In Counterpunch John Davis writes this on our climate situation:

 

“Naomi Klein optimistically wrote, way back in 2014, in This Changes Everything, “There are ways of preventing this grim future….but the catch is these will involve changing everything….it involves changing how we live, how our economies function, even the stories we tell about our place on earth”.

Five years later, it is no longer a matter of preventing a grim future. The careless extension of what the American Sci-Fi writer Kim Stanley Robinson calls ‘The Dithering’ – those decades when we understood the atmospheric CO2problem but totally failed to address it – guarantees its imminent arrival. The catch now is that the climate is changing everything for us.  We have already liberated enough carbon in the atmosphere to put the weather on disaster auto-pilot for the next millennium. We can but batten down the hatches, stockpile provisions and close the fire-doors. The weather is the effective change-agent, not we nor our politicians. The pretense that humans are in charge has finally to be abandoned. We await our fate possessing only crude materials of resistance and, thus far, almost no political will to emplace them.

The most salient function of government is the protection of its people – our allegiance to the Republic depends on its successful manifestation. The present regime appears totally committed to the denial of our climate reality and its power to inflict terrifyingly real damage on our underfunded and aging infrastructure and to the people that that infrastructure supports.

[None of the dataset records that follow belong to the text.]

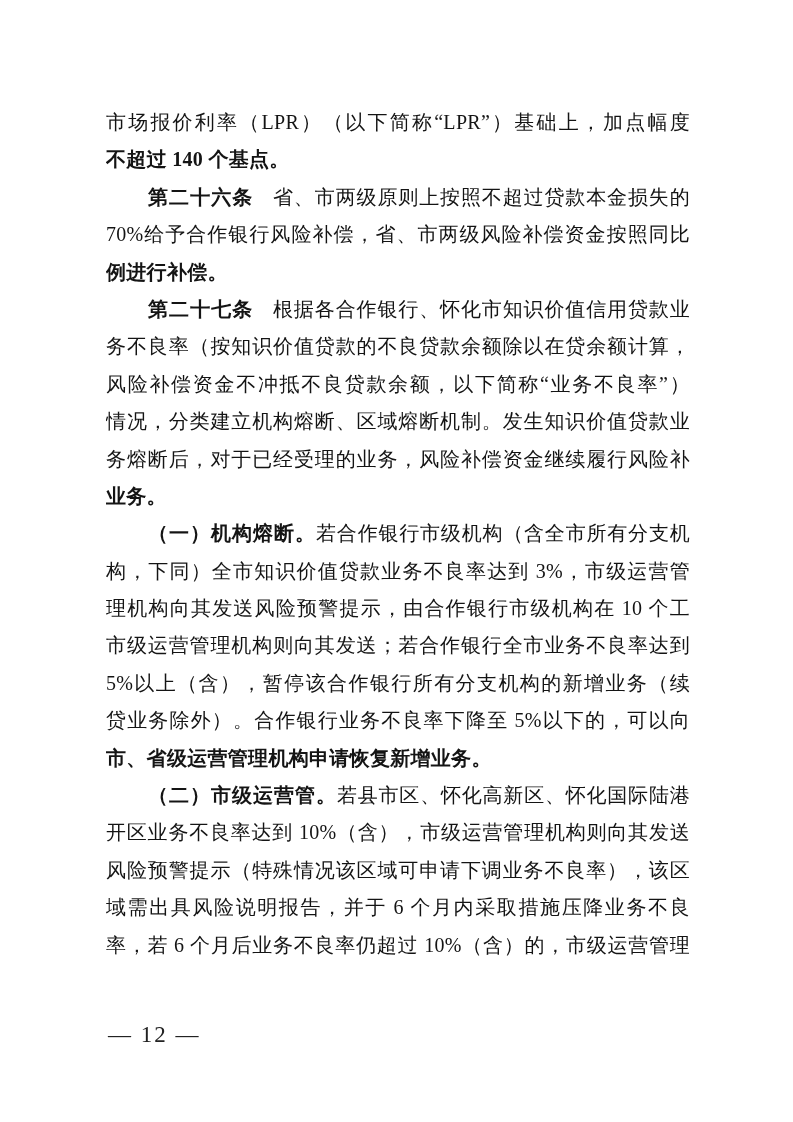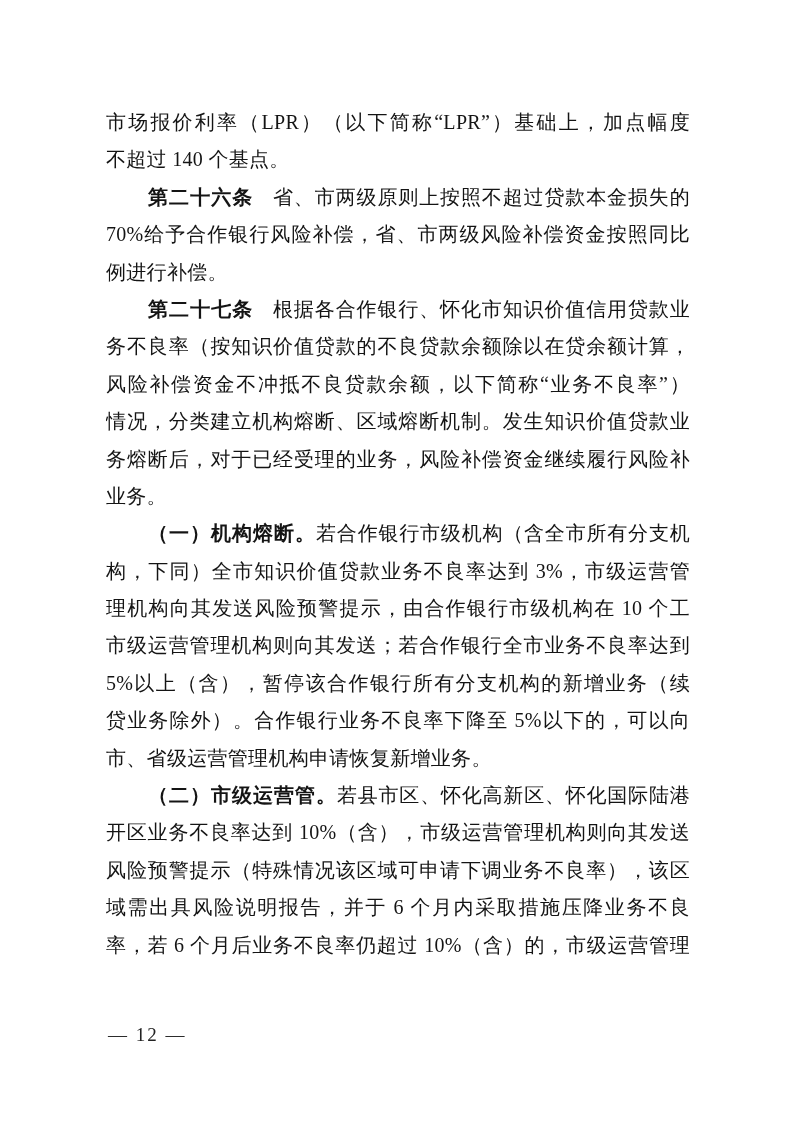--- a/index.html
+++ b/index.html
@@ -30,40 +30,41 @@
     line-height: 37.4px;
     height: 37.4px;
     overflow: hidden;
     text-align: justify;
     text-align-last: justify;
     white-space: normal;
     letter-spacing: 0.3px;
   }
   .ln.last {
     text-align-last: left;
+    font-weight: bold;
   }
   .ln.indent {
     text-indent: 42px;
   }
   .lead {
     font-weight: 700;
     font-family: Liberation Mono, monospace;
     letter-spacing: 0.5px;
   }
   .lead:empty { display: none; }
   .gap {
     display: inline-block;
     width: 19px;
     height: 1px;
   }
   .footer {
     position: absolute;
     left: 108px;
     top: 1021px;
-    font-size: 19px;
+    font-size: 23px;
     line-height: 28px;
     color: #222222;
     letter-spacing: 2px;
   }
 </style>
 </head>
 <body>
 
 <div class="page">
   <div class="content">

Hurricanes Katrina, Sandy, Maria, Harvey, Thomas, and Michael, should each have been a wake-up call, a weather 9/11. Instead, they have proven to be opportunities for official prevarication, dissembling and hand-washing. From George Bush’s, “Brownie, you’re doing a heck of a job”, to Trump’s notorious paper towel toss (in post-Maria Puerto Rico) there is a through-line that speaks of the government’s dismissal of the seriousness of these amplified weather events and their wider implications. The validity of the updated death toll in Puerto Rico of almost 3,000 was, predictably, denied by the president – while estimates of the toll continue to rise. A Harvard study now puts the number of Maria-related fatalities at over 4,500, as of year’s end. The climate has far exceeded the lethality of 9/11. Its death toll, in fire, flood, drought and wind is ever rising, as each season’s disasters inexorably add bodies to the statistical burial mound.”

The weather gives exactly zero fucks about borders and national security, and ‘rogue’ nations.  Every nation is going to have to work together to survive the coming up climactic upheavals.  I certainly hope our unerring dedication to fossil fuel industry will be worth it.